Di Capua was nodding. He could see this.

‘Right,’ he said. ‘And he’s bound to get his own face in there at some stage. Has to happen. So he goes through the shots afterwards, deletes the ones that identify him, copies the rest onto the memory stick then keeps it safe in her mattress.’

‘Why would he do that?’ Maria asked. ‘It seems an unnecessary risk.’

It did too, Costa thought. One more unanswered question.

Teresa told Di Capua to get a team looking at the prints, trying to find some features that would enable them to identify any second individual in the frames.

Costa shook his head.

‘We’ve been racing round Rome, yelling at Mina Gabriel and her mother. We didn’t even look at what was here, right in front of us.’

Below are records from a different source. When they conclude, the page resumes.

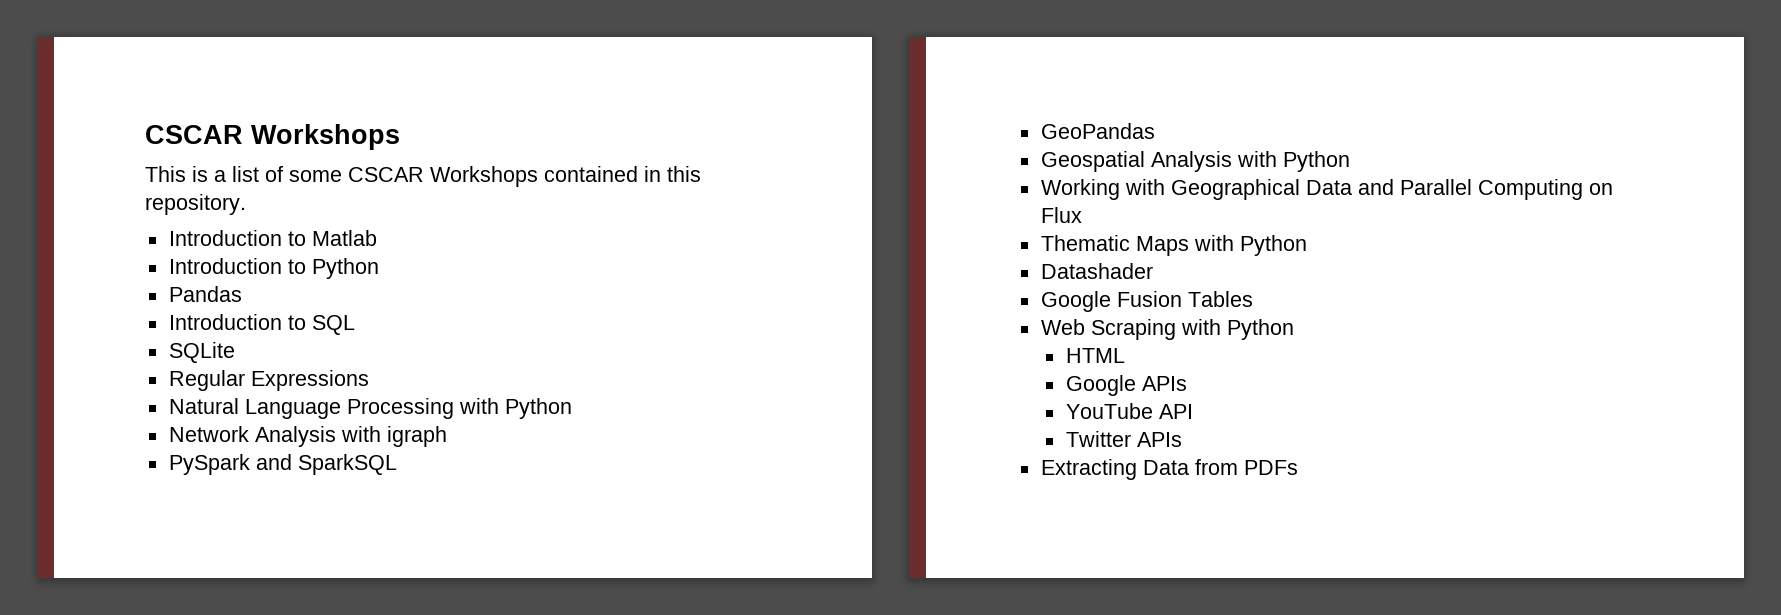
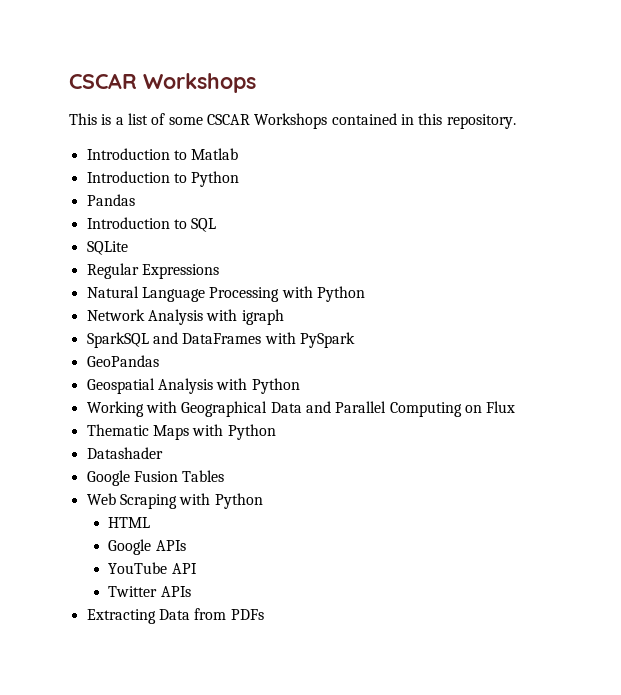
- PySpark and SparkSQL
+ SparkSQL and DataFrames with PySpark

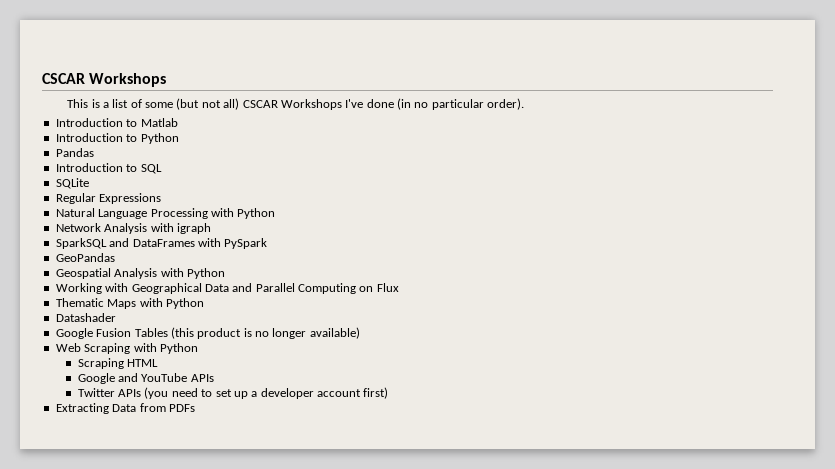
- This is a list of some CSCAR Workshops contained in this repository.
+ This is a list of some (but not all) CSCAR Workshops I've done (in no particular order).
- Google Fusion Tables
+ Google Fusion Tables (this product is no longer available)
- HTML
+ Scraping HTML
- Google APIs
- YouTube API
+ Google and YouTube APIs
- Twitter APIs
+ Twitter APIs (you need to set up a developer account first)

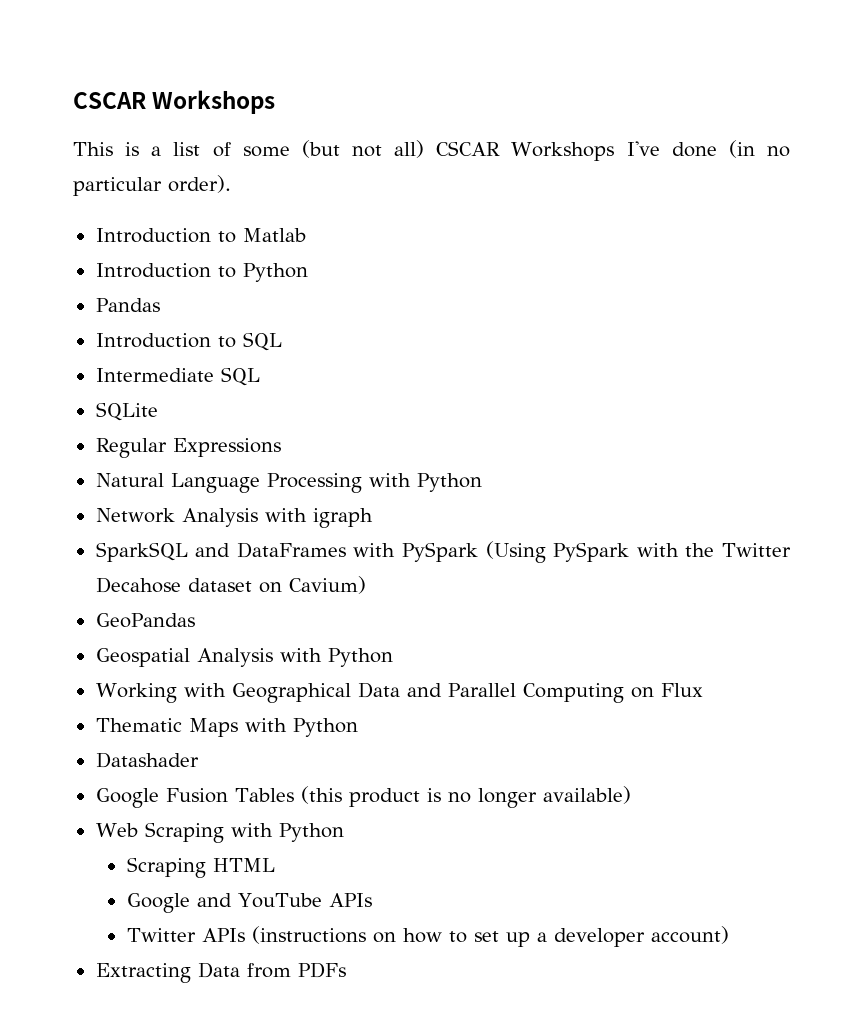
+ Intermediate SQL
- SparkSQL and DataFrames with PySpark
+ SparkSQL and DataFrames with PySpark (Using PySpark with the Twitter Decahose dataset on Cavium)
- Twitter APIs (you need to set up a developer account first)
+ Twitter APIs (instructions on how to set up a developer account)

‘I said I’m sorry,’ Teresa told him.

‘I wasn’t trying to blame anyone. We’re as guilty as you. It’s as if. .’ He wasn’t sure what he was saying himself. ‘As if we were meant to be chasing these ghosts.’

Maria had her hand up, like a schoolgirl with a bright idea.

‘Yes?’ Teresa said.

‘I got a tweet about the Ducati a couple of minutes ago. The company never got back to me. Some geek dealer in Milan’s got the records database.’

‘Tweet?’ Peroni asked, aghast.

‘Don’t ask,’ Teresa told him. ‘And?’

‘It’s not Italian at all.’ They waited.

‘It’s an export model,’ Maria said. ‘Made for the British market. Never sold here or anywhere else.’